4. Prestige and Status in South East Africa[264]
In no other land under the British flag, except, perhaps, in the Far East, certainly in none of the great self-governing colonies with which we rank ourselves, is the position of white man qua white man so high, his status so impugnable, as in South East Africa. Differing in much else, the race instinct binds the whites together to demand recognition as a member of the ruling and inviolable caste, even for the poorest, the degraded of their race. And this position connotes freedom from all manual and menial toil; without hesitation the white man demands this freedom, without question the black man accedes and takes up the burden, obeying the race command of one who may be his personal inferior. It is difficult to convey to one who has never known this distinction the way in which the very atmosphere is charged with it in South East Africa. A white oligarchy, every member of the race an aristocrat; a black proletariat, every member of the race a server; the line of cleavage as clear and deep as the colours. The less able and vigorous of our race, thus protected, find here an ease, a comfort, a recognition to which their personal worth would never entitle them in a homogeneous white population.
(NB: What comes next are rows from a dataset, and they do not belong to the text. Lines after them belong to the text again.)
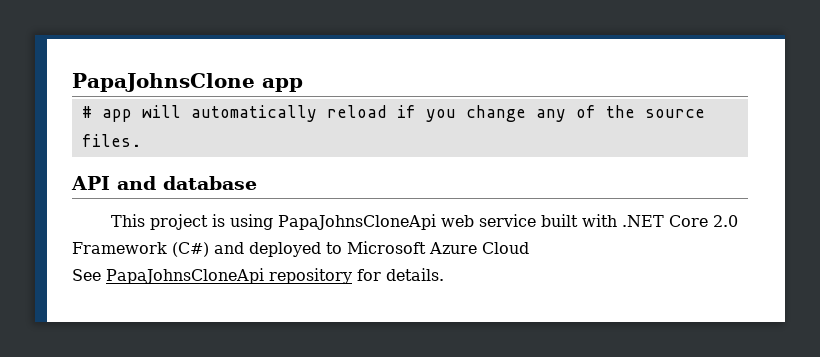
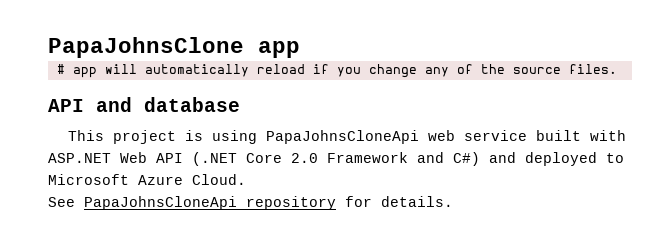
- This project is using PapaJohnsCloneApi web service built with .NET Core 2.0 Framework (C#) and deployed to Microsoft Azure Cloud
+ This project is using PapaJohnsCloneApi web service built with ASP.NET Web API (.NET Core 2.0 Framework and C#) and deployed to Microsoft Azure Cloud.

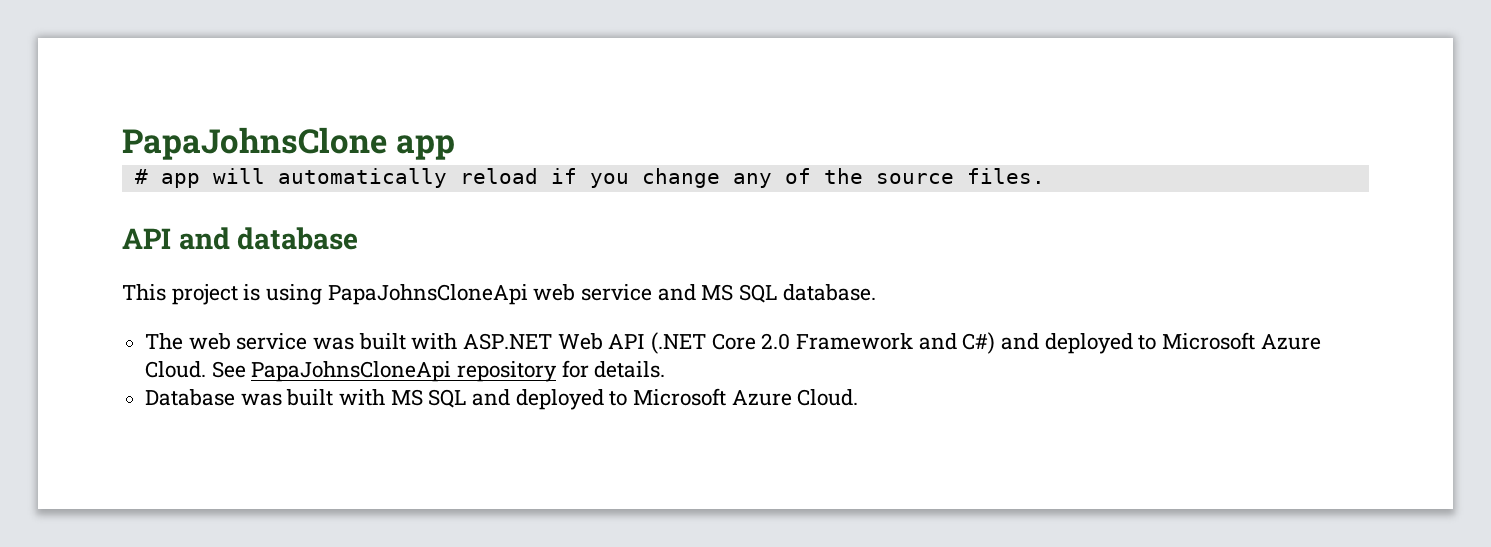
- This project is using PapaJohnsCloneApi web service built with ASP.NET Web API (.NET Core 2.0 Framework and C#) and deployed to Microsoft Azure Cloud.
- See PapaJohnsCloneApi repository for details.
+ This project is using PapaJohnsCloneApi web service and MS SQL database.
+ The web service was built with ASP.NET Web API (.NET Core 2.0 Framework and C#) and deployed to Microsoft Azure Cloud. See PapaJohnsCloneApi repository for details.
+ Database was built with MS SQL and deployed to Microsoft Azure Cloud.

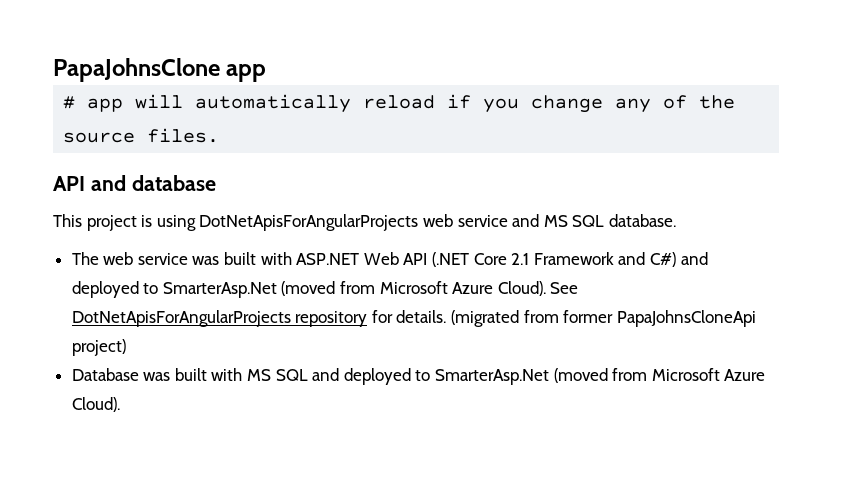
- This project is using PapaJohnsCloneApi web service and MS SQL database.
+ This project is using DotNetApisForAngularProjects web service and MS SQL database.
- The web service was built with ASP.NET Web API (.NET Core 2.0 Framework and C#) and deployed to Microsoft Azure Cloud. See PapaJohnsCloneApi repository for details.
+ The web service was built with ASP.NET Web API (.NET Core 2.1 Framework and C#) and deployed to SmarterAsp.Net (moved from Microsoft Azure Cloud). See DotNetApisForAngularProjects repository for details. (migrated from former PapaJohnsCloneApi project)
- Database was built with MS SQL and deployed to Microsoft Azure Cloud.
+ Database was built with MS SQL and deployed to SmarterAsp.Net (moved from Microsoft Azure Cloud).

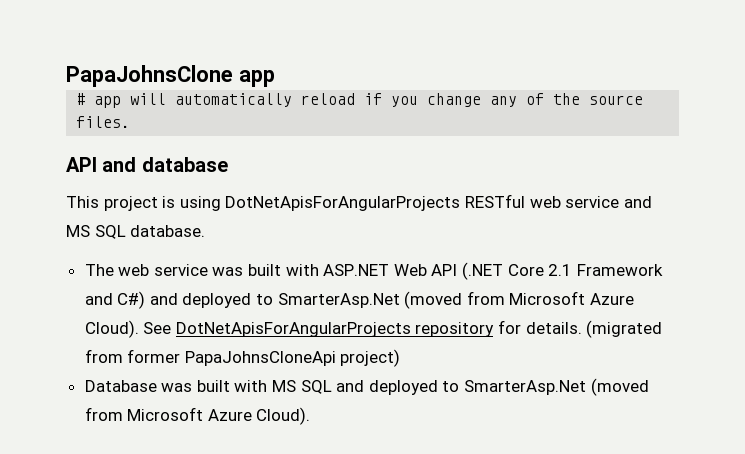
- This project is using DotNetApisForAngularProjects web service and MS SQL database.
+ This project is using DotNetApisForAngularProjects RESTful web service and MS SQL database.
When uncontaminated by contact with the lower forms of our civilization, the native is courteous and polite. Even today, changed for the worse as he is declared to be by most authorities, a European could ride or walk alone, unarmed even with a switch, all through the locations of Natal and Zululand, scores of miles away from the house of any white man, and receive nothing but courteous deference from the natives. If he met, as he certainly would, troops of young men, dressed in all their barbaric finery, going to wedding or dance, armed with sticks and shields, full of hot young blood, they would still stand out of the narrow path, giving to the white man the right of way and saluting as he passed. I have thus travelled alone all over South East Africa, among thousands of blacks and never a white man near, and I cannot remember the natives, even if met in scores or hundreds, ever disputing the way for a moment. All over Africa, winding and zigzagging over hill and dale, over grassland and through forest, from kraal to kraal, and tribe to tribe, go the paths of the natives. In these narrow paths worn in the grass by the feet of the passers, you could travel from Natal to Benguela and back again to Mombasa. Only wide enough for one to travel thereon, if opposite parties meet one must give way; cheerfully, courteously, without cringing, often with respectful salute, does the native stand on one side allowing the white man to pass. One accepts it without thought; it is the expected, but if pondered upon it is suggestive of much.
5. Taboo[265]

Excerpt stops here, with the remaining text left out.